= Los Angeles abrasion test =

Standard for testing toughness of aggregate

The Los Angeles abrasion test (LA abrasion) is the North American standard for testing toughness (resistance to abrasion and degradation) of construction aggregate or gravel and its suitability for road construction. Test methodology and equipment is defined in the ASTM International publications ASTM C131 for particle sizes smaller than 37 mm (1.5 inches) and ASTM C535 for sizes larger than 19 mm (3/4 of an inch); the overlapping range of 19 to 37 mm can be tested by either of two standards.

The Los Angeles machine defined in the standard is a simple ball mill of specified size and shape The standard charge of rock is set at 2.5–5 kg depending on the size of the particles. The drum of the mill has a single shelf plate that scoops test samples and steel balls from the bottom, lifts them up and then drops them, creating a crushing impact. The interaction of the drum, steel balls and the samples at the bottom of the drum causes further abrading and grinding. The complete test requires 500 drum revolutions at a speed of 30–33 revolutions per minute. Crushed sample is then separated from fine dust on a sieve, washed, dried and weighed. The test reports loss of mass to abrasion and impact, expressed as a percentage of initial sample mass. Maximum acceptable loss for the base course of the road is 45%; the more demanding surface course must be 35% or less.

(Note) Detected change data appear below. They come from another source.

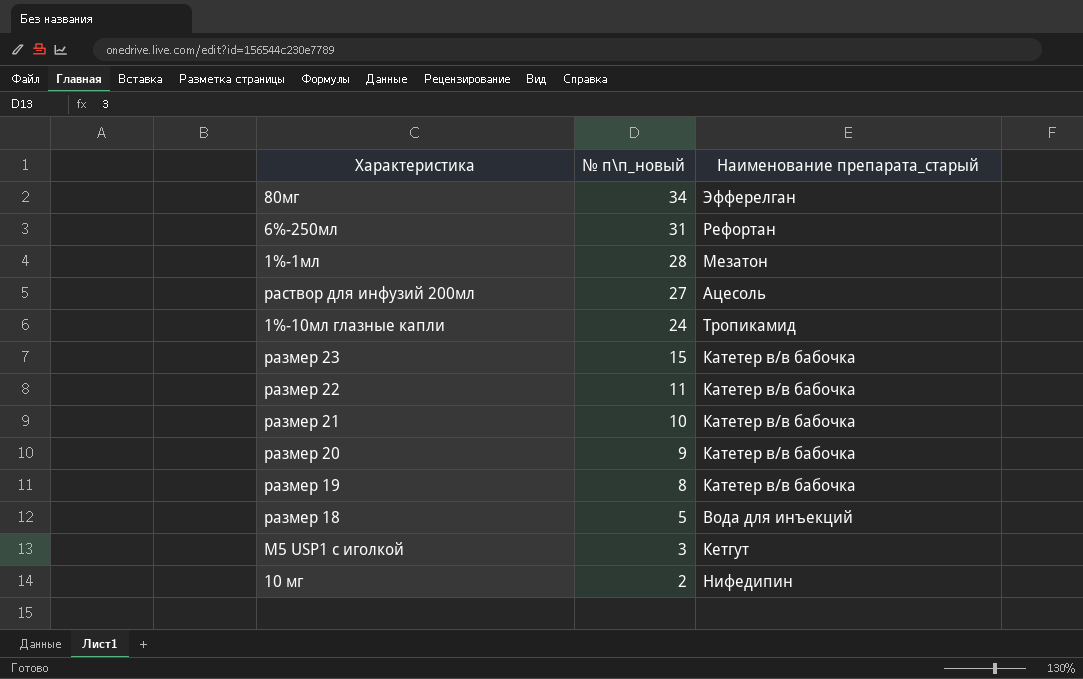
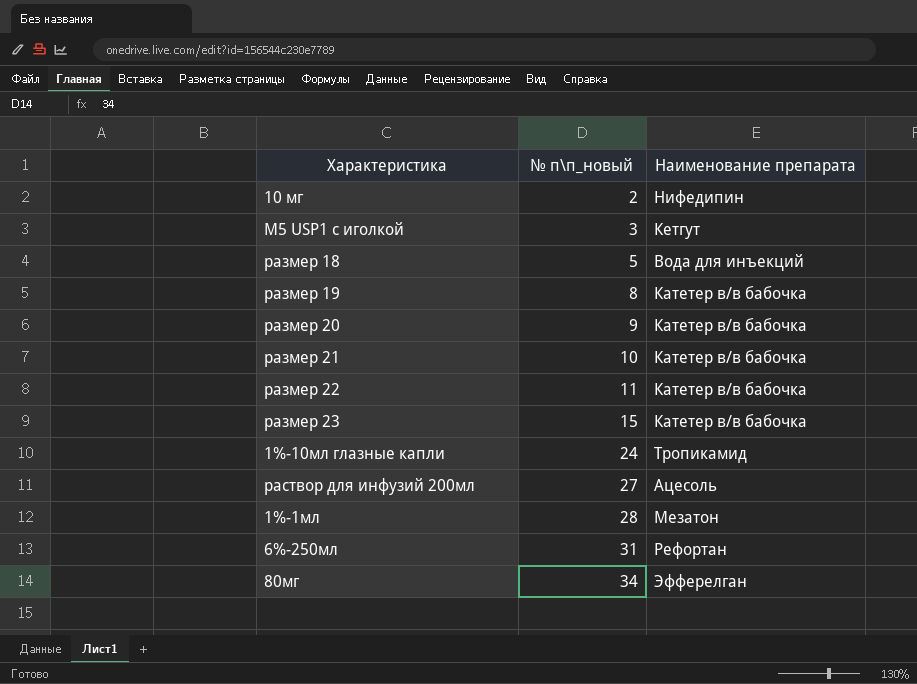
row order: № п\п_новый descending -> № п\п_новый ascending
column name: Наименование препарата_старый -> Наименование препарата

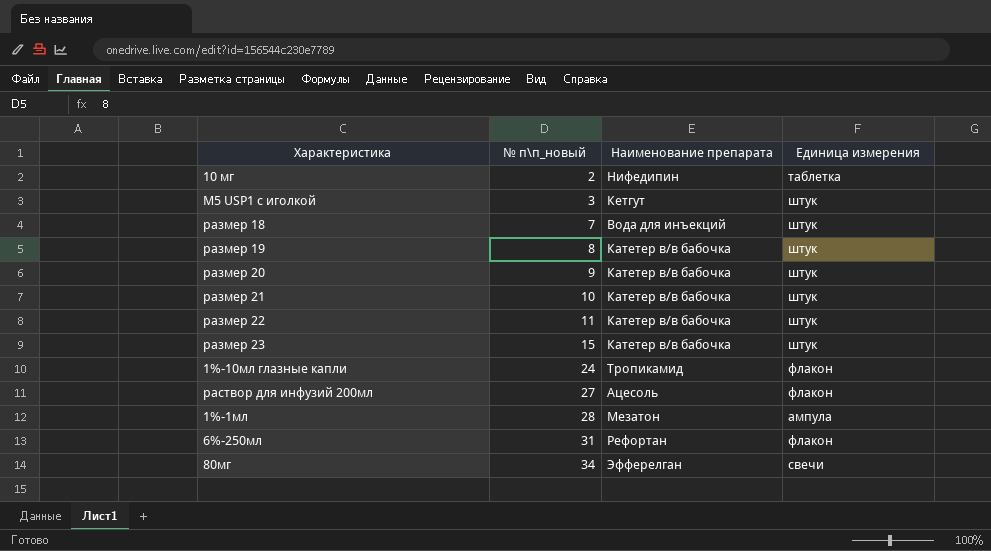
column Единица измерения | position: none -> 4
размер 18 | № п\п_новый: 5 -> 7

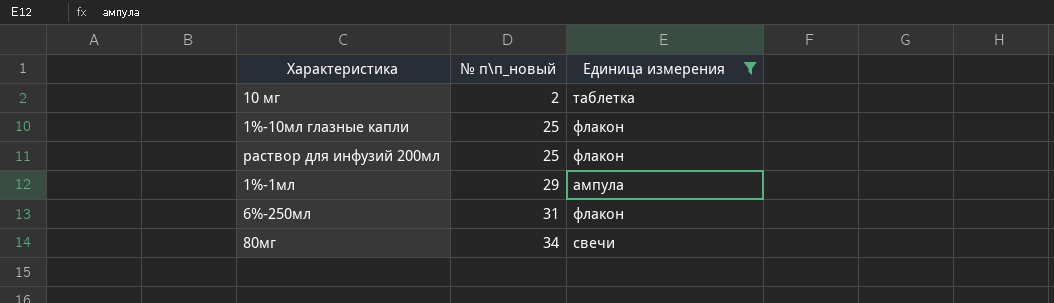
filter: none -> Единица измерения != штук
column Наименование препарата | position: 3 -> none
1%-10мл глазные капли | № п\п_новый: 24 -> 25
раствор для инфузий 200мл | № п\п_новый: 27 -> 25
1%-1мл | № п\п_новый: 28 -> 29

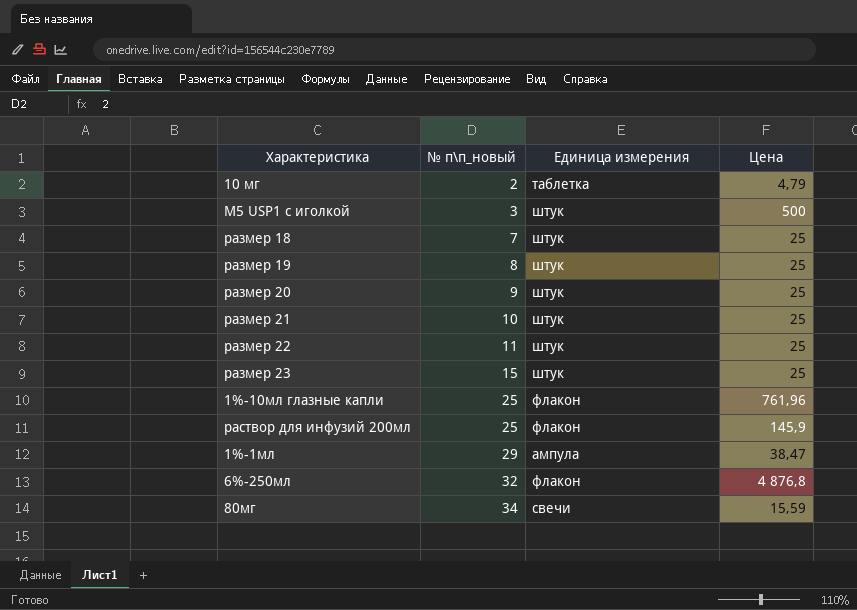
filter: Единица измерения != штук -> none
column Цена | position: none -> 4
6%-250мл | № п\п_новый: 31 -> 32

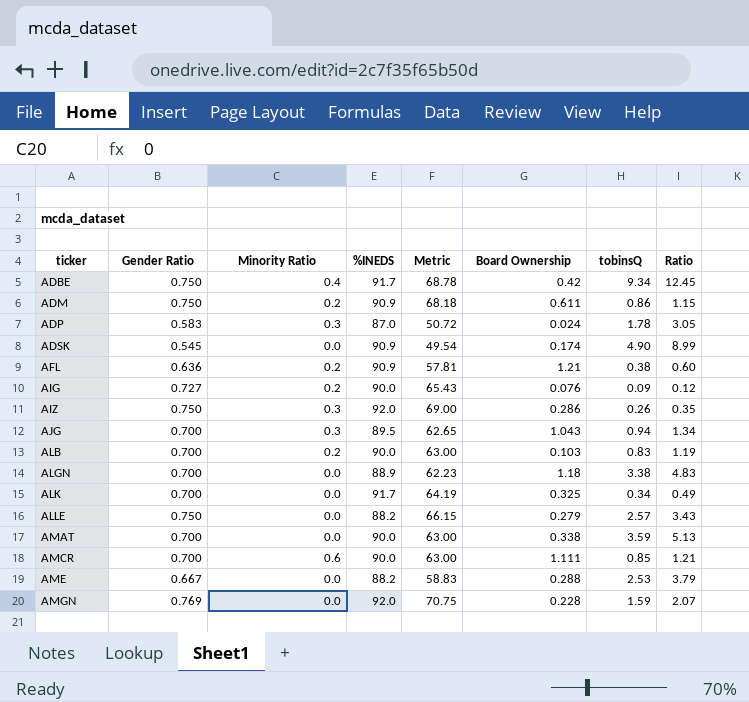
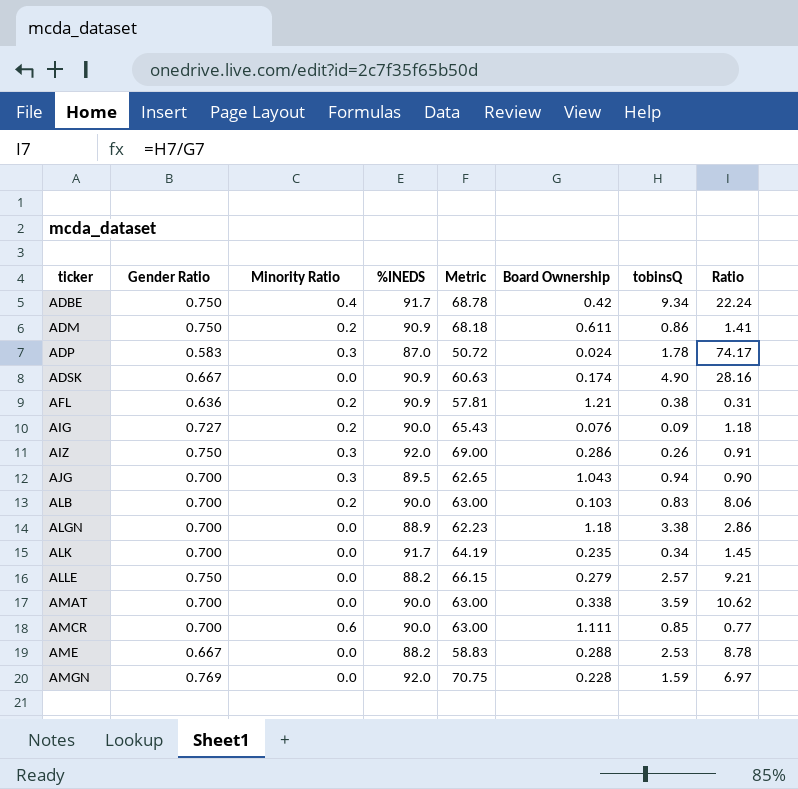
column Ratio | formula: [tobinsQ] / [Gender Ratio] -> [tobinsQ] / [Board Ownership]
ADSK | Gender Ratio: 0.545 -> 0.667
ADSK | Metric: 49.54 -> 60.63
ALK | Board Ownership: 0.325 -> 0.235

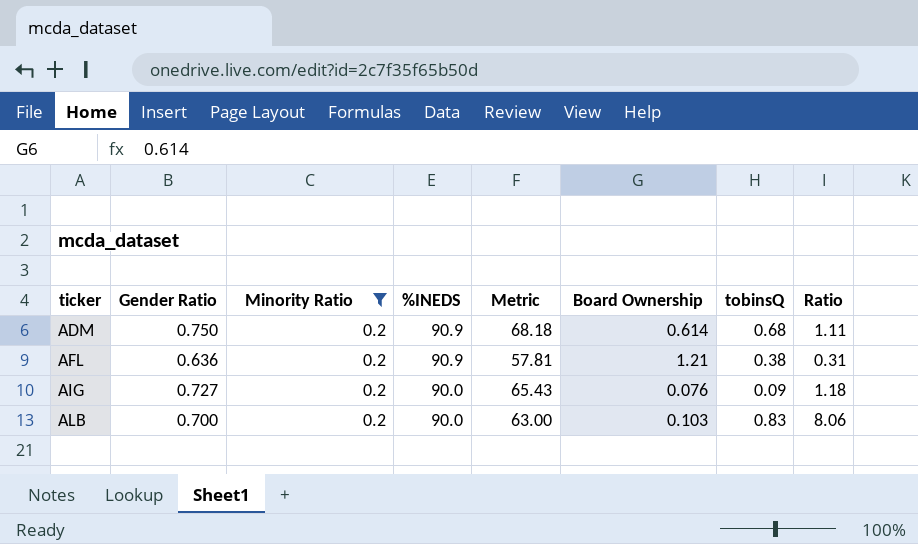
filter: none -> Minority Ratio = 0.2
ADM | Board Ownership: 0.611 -> 0.614
ADM | tobinsQ: 0.86 -> 0.68
ADM | Ratio: 1.41 -> 1.11

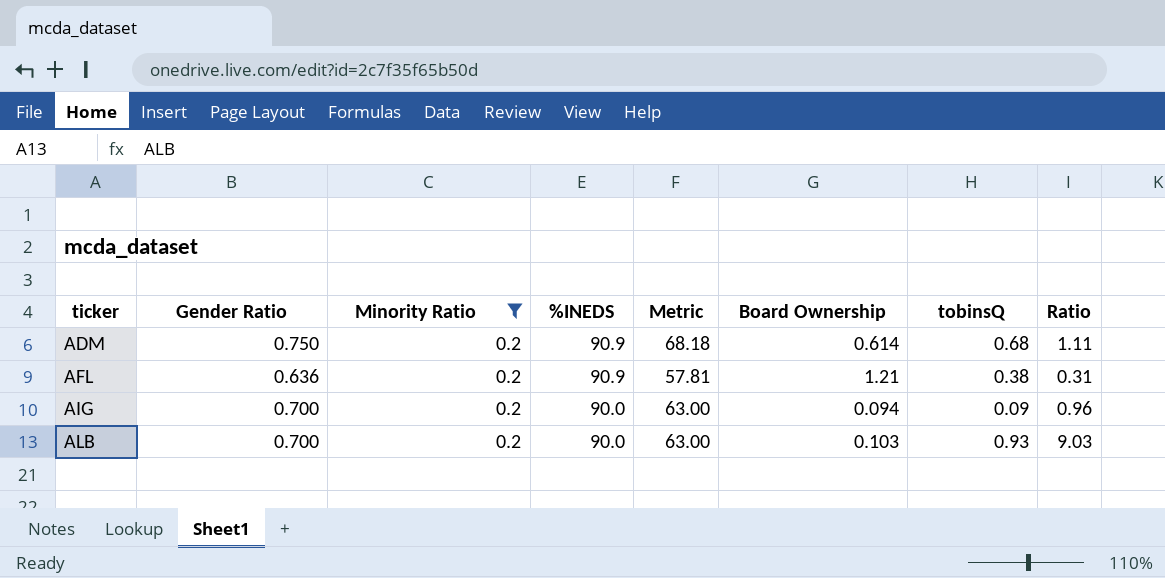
AIG | Gender Ratio: 0.727 -> 0.700
AIG | Metric: 65.43 -> 63.00
AIG | Board Ownership: 0.076 -> 0.094
AIG | Ratio: 1.18 -> 0.96
ALB | tobinsQ: 0.83 -> 0.93
ALB | Ratio: 8.06 -> 9.03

The test was developed by the city engineers of Los Angeles in the 1920s. The California Highway Commission found the new methodology superior to the established Deval abrasion test, and adopted the LA test in 1927. In the 1930s, national studies demonstrated the Deval test did not correlate with the service record of sampled rock altogether, while an LA loss rating of less than 40% was a reliable indicator of quality. The federal standard for LA abrasion testing was formally adopted by the ASTM in 1937. Decades later, field studies found that the LA test results do not always correlate with reality, thus engineers outside of the United States developed different national standards like the French wet micro-Deval procedure or the British Standard 812.